What's in this article?
Once you’ve deployed predictive AI applications in your sales or marketing systems, you must monitor their performance. You may notice improvements like better lead assignments or higher conversion rates. But this is also the time to bring your team and stakeholders into the loop. Share successes and challenges to promote AI model transparency and ensure everyone understands how the AI works and why it makes certain decisions.
Curious to learn how predictive data can make your sales and marketing efforts more effective? Schedule a Demo Today!
Why It’s Important to Keep Stakeholders Informed
It’s natural to get excited when your predictive models start delivering results. However, it’s just as important to share these outcomes with your team. In my experience, keeping everyone in the dark about what the AI is doing can lead to mistrust and confusion. People may start asking:
- “Why is the AI doing this?”
- “What’s driving these changes?”
This is why it’s so important to maintain open predictive AI communication. When stakeholders know what’s happening, they’re more likely to support the AI initiatives and understand the data-driven decisions being made. Regular updates help everyone feel involved and aware of both the strengths and weaknesses of the models.
Monitoring and Adjusting for Continuous Improvement
Once your AI applications are in production, it’s not a “set it and forget it” situation. You need to monitor the model’s performance to ensure it’s delivering the expected lift. For instance, if your goal is to improve lead assignment, you should check if:
- All team members are receiving an equal share of leads.
- Conversion rates are improving.
Regular monitoring helps catch issues early. For example, if certain sales agents are getting too many or too few leads, adjustments can be made quickly. This way, everyone on the team gets a fair chance to succeed, and your lead distribution remains balanced.
Read More: How Predictive Lead Scoring Helps Optimize Sales
The First Few Weeks Are Crucial
In the first two weeks after deploying a new model, monitor the performance closely. Look at how the predictive values impact your business outcomes daily. This will help you catch potential issues early on. If everything is going well, you can gradually scale back the frequency of your checks.
After this initial period, consider updating the model every month. This helps incorporate new data and keeps the model aligned with your evolving business needs.
Keep Predictive AI Communication Open
Transparency with predictive AI is key. Share both the wins and the setbacks with your team. Nobody likes to be left out of the loop, especially when something as significant as AI is involved. If your team doesn’t understand how the AI works or why it’s making certain decisions, it can quickly become the “bogeyman” everyone fears.
Regular updates can help demystify the process. Explain:
- What the AI is doing
- Why it’s making specific decisions
- What outcomes you expect
This stakeholder communication in AI ensures teams are more likely to trust the system and support the decisions it drives.

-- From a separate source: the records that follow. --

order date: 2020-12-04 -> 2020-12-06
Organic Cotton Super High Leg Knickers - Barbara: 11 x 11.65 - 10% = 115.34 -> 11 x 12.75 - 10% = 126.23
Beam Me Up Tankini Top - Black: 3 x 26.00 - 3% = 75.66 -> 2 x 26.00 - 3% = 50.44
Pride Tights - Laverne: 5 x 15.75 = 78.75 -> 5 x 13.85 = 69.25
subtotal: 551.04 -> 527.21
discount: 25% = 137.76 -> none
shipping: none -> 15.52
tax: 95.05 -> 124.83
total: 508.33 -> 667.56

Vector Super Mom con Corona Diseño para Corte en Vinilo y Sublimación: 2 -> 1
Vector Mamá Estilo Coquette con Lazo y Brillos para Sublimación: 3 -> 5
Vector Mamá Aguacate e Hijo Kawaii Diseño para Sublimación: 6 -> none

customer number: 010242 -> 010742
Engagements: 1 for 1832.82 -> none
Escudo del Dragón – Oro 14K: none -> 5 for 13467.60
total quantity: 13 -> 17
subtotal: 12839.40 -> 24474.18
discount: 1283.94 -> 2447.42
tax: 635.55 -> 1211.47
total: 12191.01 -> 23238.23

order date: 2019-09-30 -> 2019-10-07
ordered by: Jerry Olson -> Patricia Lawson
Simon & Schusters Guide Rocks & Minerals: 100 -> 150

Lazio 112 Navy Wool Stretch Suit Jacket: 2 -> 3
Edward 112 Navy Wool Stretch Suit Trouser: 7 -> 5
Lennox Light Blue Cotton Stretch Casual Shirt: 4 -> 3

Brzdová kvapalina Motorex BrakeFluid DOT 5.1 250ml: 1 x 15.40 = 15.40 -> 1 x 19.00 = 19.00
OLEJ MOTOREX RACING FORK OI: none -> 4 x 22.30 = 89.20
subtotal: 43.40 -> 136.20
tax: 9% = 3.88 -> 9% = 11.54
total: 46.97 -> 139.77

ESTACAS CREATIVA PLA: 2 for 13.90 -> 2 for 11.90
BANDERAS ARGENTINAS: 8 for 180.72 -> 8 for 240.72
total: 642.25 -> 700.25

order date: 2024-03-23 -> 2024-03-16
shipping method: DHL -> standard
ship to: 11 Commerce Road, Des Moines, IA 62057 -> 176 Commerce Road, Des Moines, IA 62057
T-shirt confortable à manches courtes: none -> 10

Bringing Everyone Together
Involving your team and stakeholders isn’t just about reporting good news. It’s also about sharing the struggles and challenges. Promote transparency in AI by discussing what’s working and what isn’t to build trust and create a collaborative environment. This is particularly important when dealing with AI, as there can be a lot of uncertainty and skepticism around these technologies.
If you have a partner like ProPair, involve them in these discussions. They can provide additional insights and help address any concerns your team might have. The goal is to promote AI model transparency so everyone feels included and informed, and the AI becomes a tool that everyone trusts and relies on.
The Bottom Line
Predictive AI in sales and marketing is a powerful tool that requires ongoing attention and open stakeholder communication in AI. Monitor the performance, make adjustments as needed, and ensure your team is always in the loop. This approach helps your models perform better and fosters a collaborative and supportive environment.
Predictive AI isn’t just about better numbers—it’s about better teamwork and improved decision-making. How will you promote AI model transparency in your teams?